The Diary of a Nobody/March 11

Meet Sparrow, an average man passing an average life…

Wednesday, March 11
Fresh off my triumph on Tuesday making the wake-up call greeting, I considered stealing Mark’s thunder and doing it again this morning…Mark, while a trusty desk clerk, plainly doesn’t have the Golden Tone Pipes yours truly has, but after listening to his performance I decided not to…Regular readers of this crap may – or they may not – recall that Mark only got into the wake-up call racket a few months ago and he only works two nights a week and I’d hate to harsh his gig destroy his morale. 

Someone did some work and the folios from bookings we get from the ski resort’s central reservations office are all squared away…For a while they had been screwed up…Reservations like this where the guest pays a third-party usually generate two folios automatically: Folio 1 for guest incidentals, and Folio 2 for room and tax that either has been paid in advance or, as is the case of central reservations, are direct billed…For most of the winter, central reservation bookings have only generated one folio, obliging ol’ Sparrow to create a second one when billing them…The only fly in the ointment came when I didn’t immediately recognize it as central reservation booking and billed the guest’s credit card…This meant I had to refund the card, which isn’t that difficult but it does make it us look like a bunch of idiots who can’t bill properly. 

Now, tho, we don’t even bother with the second folio because all central reservation bookings are automatically billed to a house account which is billed automatically at the end of the month…It doesn’t even show up on the folio. 

Tyler the restaurant’s cook was in early today, about 0430, to prepare breakfast in the Champagne Room for the BBC crew…Recall he’s worn shorts and his restaurant hoodie all winter long and it looks like he’s gotten away with it without catching his death because temps are starting to warm as it was rather balmy freezing when he came in.

Recall sleep’s been tuff to come by this week for some reason, and I was debating whether to go in for a full day at the Veterans Service Office (VSO) or not but I felt good at the hotel and while I have the PTO, I decided to save it for another time. 

There were three phone messages waiting for me at the VSO…Mr S, the vet who was a half-mile away from a nuclear test in 1950 called to request an appointment for Friday…When I called him back he said he had the paperwork we needed…Good…He’s been chasing this since 2005 and his case is rather involved and we aside all of Friday afternoon for this. 

In the afternoon I get a call from Mr H…A while back we had filed a claim for a temporary increase to 100% disability while he recovered from knee replacement surgery…Mr H said the letter advised his claim was being denied because – and I am not making this up – because he was still in the service!!!…Again, I am not making that up: the VA thought this 60-something-year-old man was still in the Army…The official wording was “had not completed his active duty commitment” despite the fact he had done so 40 years ago and was applying for a temporary rating for a disability that had already been approved by the VA. 

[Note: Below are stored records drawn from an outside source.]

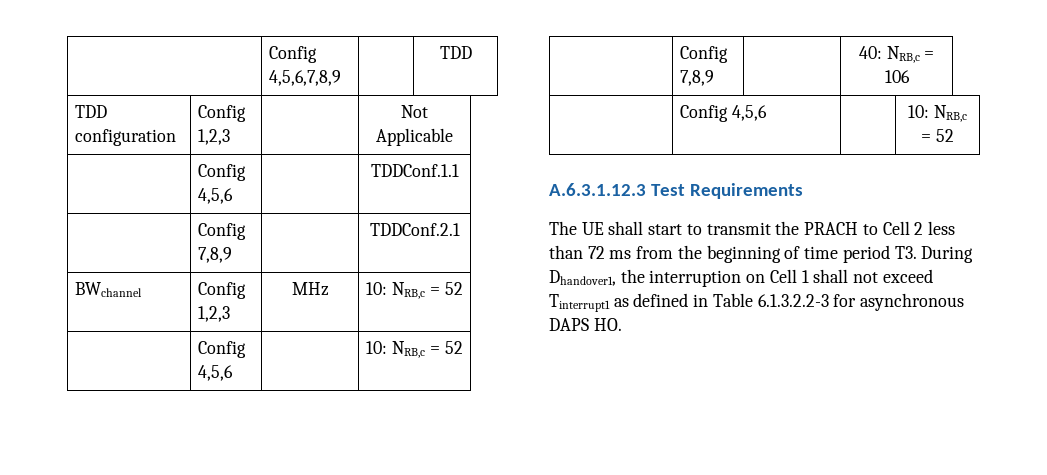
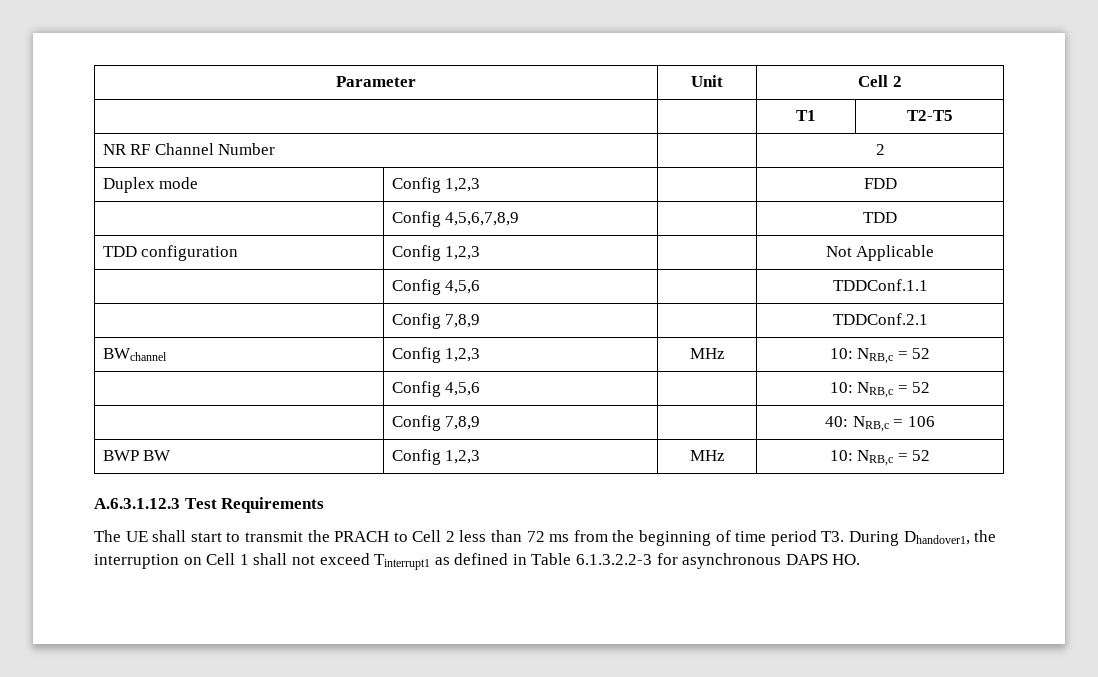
+ Parameter | Unit | Cell 2
+ | | T1 | T2-T5
+ NR RF Channel Number | | 2
+ Duplex mode | Config 1,2,3 | | FDD
  | Config 7,8,9 | | 40: NRB,c = 106
- | Config 4,5,6 | | 10: NRB,c = 52
+ BWP BW | Config 1,2,3 | MHz | 10: NRB,c = 52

Now, regular readers of this crap know that sometimes veterans misread their VA correspondence so officially we’re taking a wait-and-see attitude, and Mr H said he’s coming in Friday morning to see what the deal is. 

Steve came by, too…Steve used to be a pretty active member of the post but this was the first time I’d seen him in ages…He wants to file a claim on his ankle and for hearing loss, both of which became problems in the Gulf War…Some probing on my part revealed he also has knee and back problems that are not directly related to his time in the Marines but could well be secondary problems related to the ankle injury, which the VA also pays disability for. 

I told him it appeared he had a pretty good claim…The VA pays disability for things that originally happened in the service and that are still causing problems, providing the current ailment can be traced to the original one, and I told him we will current diagnoses for everything he wanted to file for…Like others have been, he seemed disappointed I wasn’t able to sprinkle the VSO fairy dust and make these appointments happen for him, but it’s not my claim, it’s the veteran’s claim…I’m merely here to help file it and give whatever advice I can…He is also one of the great yappers in human history, interrupting me regularly and finally I had to show him a palm and ask him to let me finish. 

Sparrow’s Sleep Log: As usual, there was not any sleep to report today. 

The Diary of a Nobody is a novel. All elements are either products of the author’s imagination or are used fictitiously. Anything else is a coincidence. 

It was inspired by the 19th-century British novel of the same name.